Wiki Standards

At WikiSym 2005, we had a BoF on Wiki Standards, organized by Stephan Schmidt, coauthor of SnipSnap. Discussion was spirited, as you might expect, but I think we accomplished a great deal.    (JY4)

We began by reviewing a list of things that could be standardized, which was old hat for a lot of folks who’ve been thinking about this stuff for a while. We quickly decided to move on, because we weren’t going to come to agreement in any short period of time. So we decided to agree on a Neutral Space where we could have the discussion.    (JY5)

That discussion was more controversial than I expected. MeatballWiki has been the primary forum for the Wiki community to talk about interoperability, and I and others didn’t see any reason for that to change. Some folks felt very strongly about WikiSym being more neutral, and so we ultimately decided to have our standardization discussions there. My guess is that a lot of innovation will continue to happen on Meatball and other places, while the drafting and discussion of standards will happen at WikiSym.    (JY6)

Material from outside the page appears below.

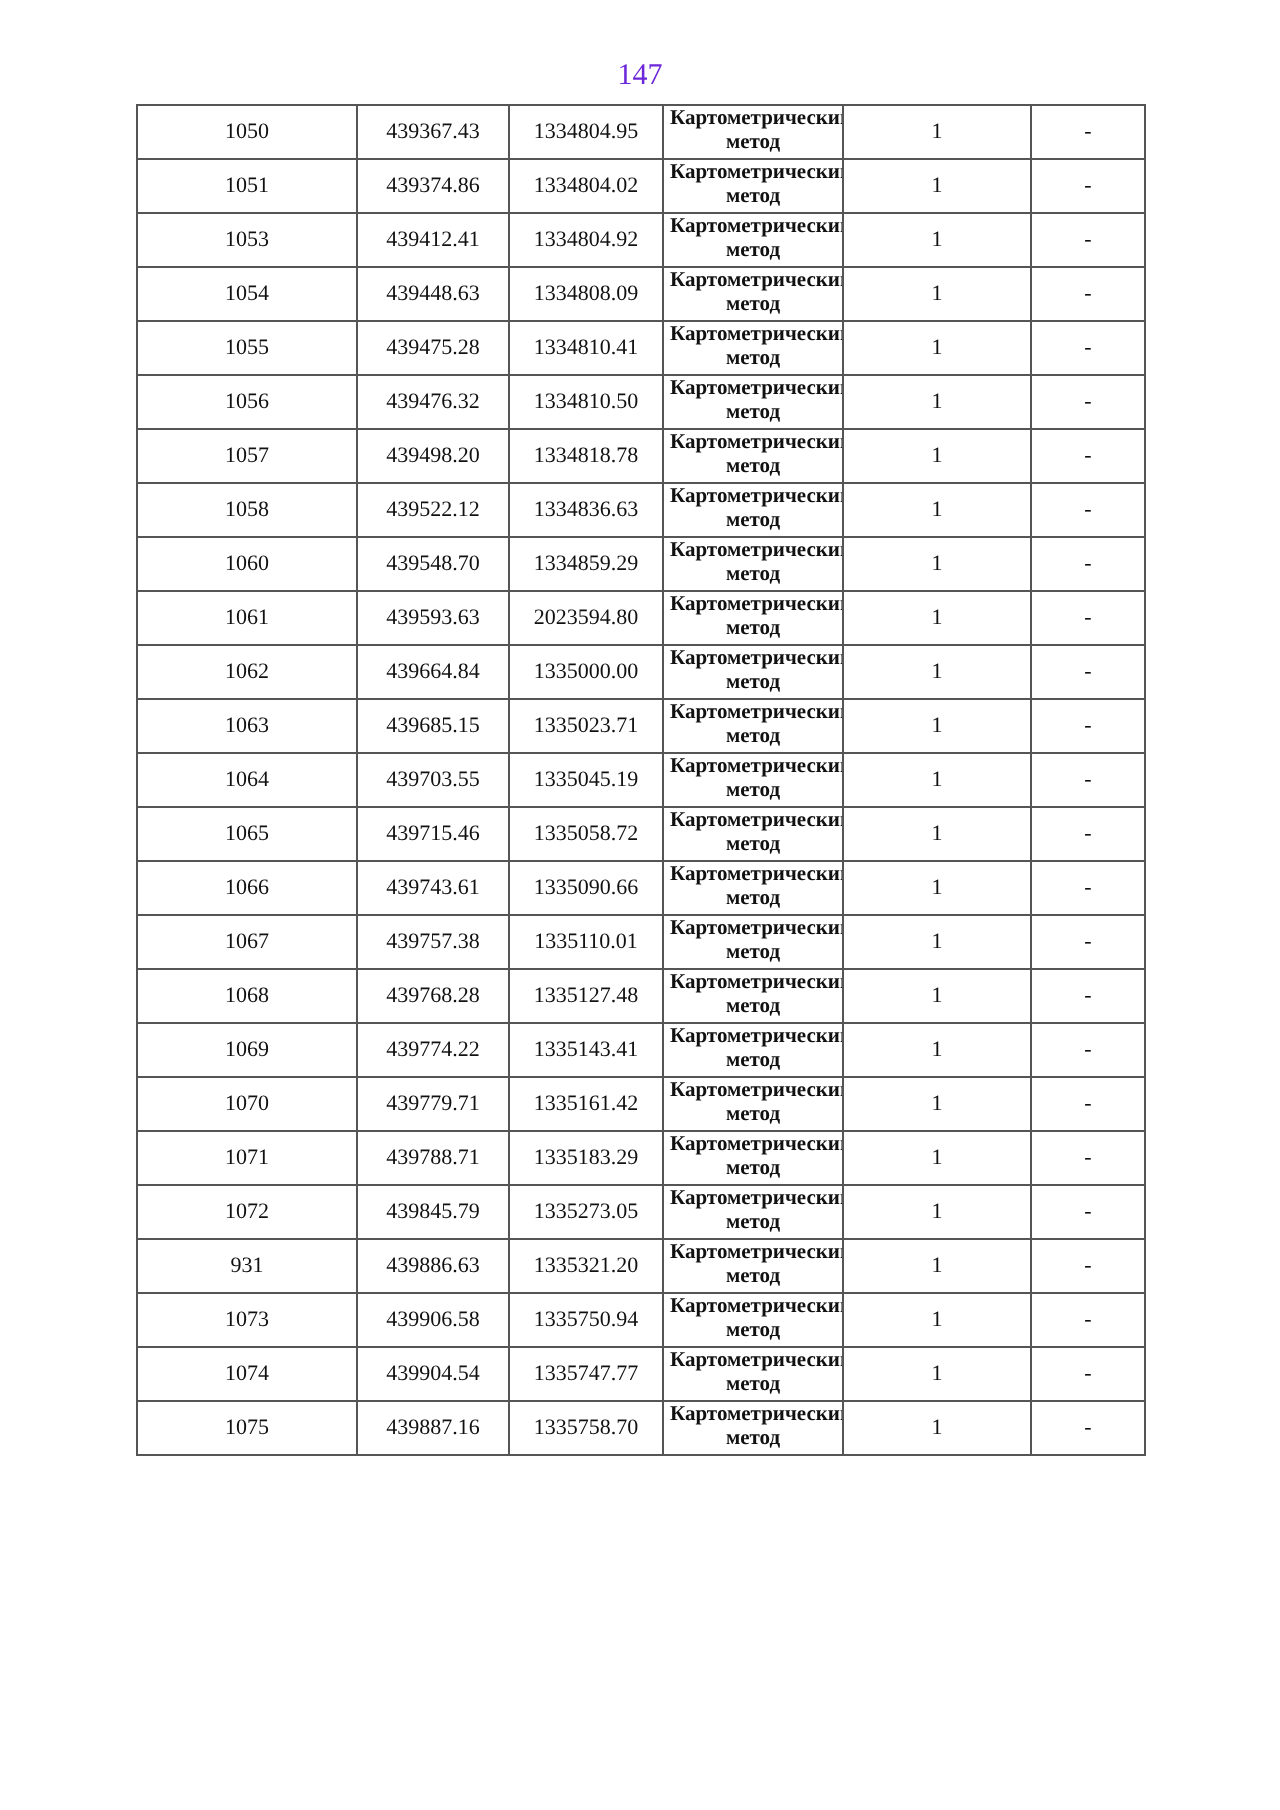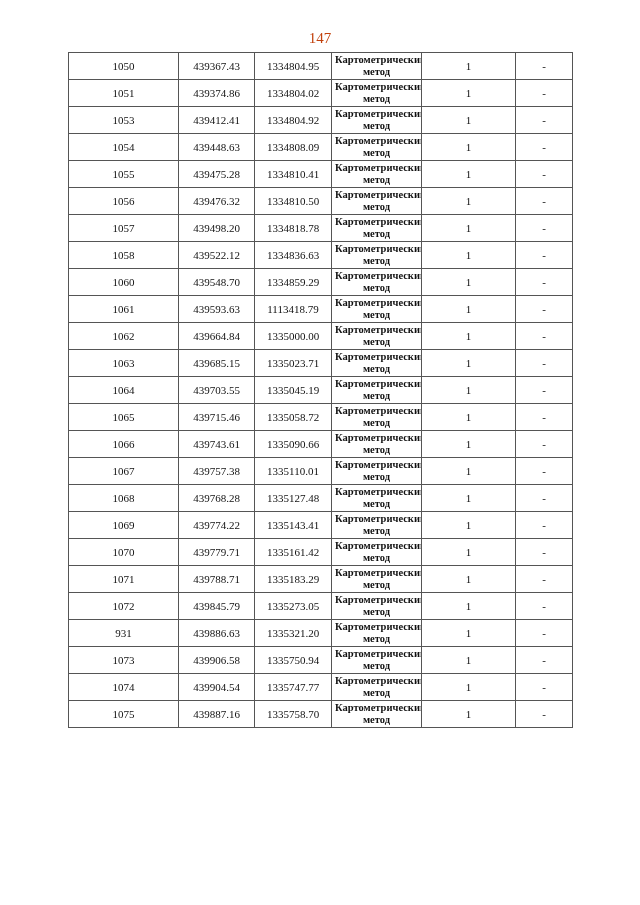"147" .page-number { color: #c2410c -> #6d28d9 }
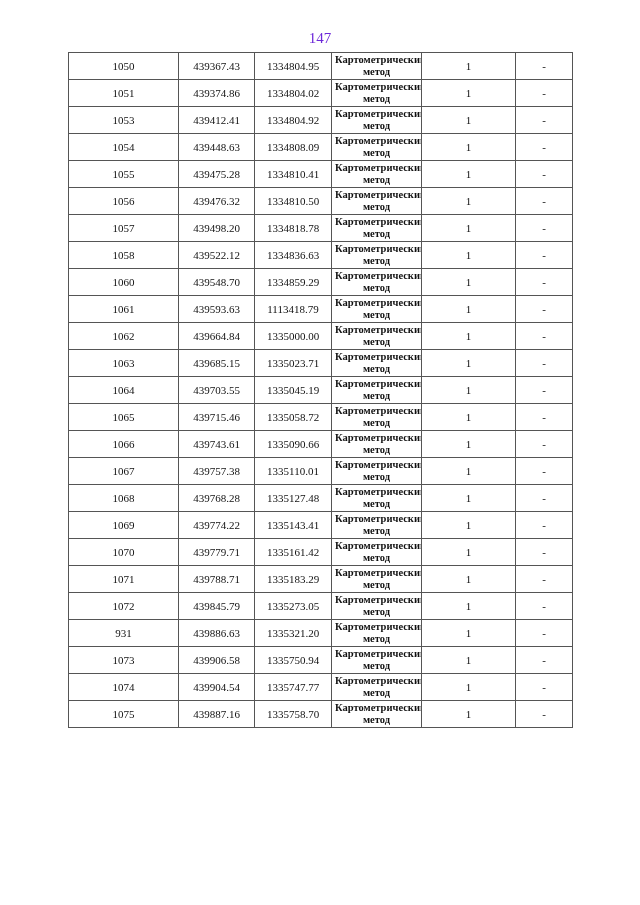"1113418.79" td { text: 1113418.79 -> 2023594.80 }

So here’s the deal. If you’re interested in Wiki Standards — and that should be everyone in the Wiki community — subscribe to the wiki-standards mailing list. There’s already been some excellent discussion, and I think we’re going to see some real specs soon.    (JY7)

Fighting WikiSpam: Eaton and Shared Blacklists

WikiSym 2005 was awesome. Massive props to Dirk Riehle and the program committee for throwing an outstanding event and drawing tons of great, great people. With Wikimania last August and WikiSym this past week, the Wiki community is really starting to gel. And it’s about time. Can you believe Wikis are 10 years old?    (JXD)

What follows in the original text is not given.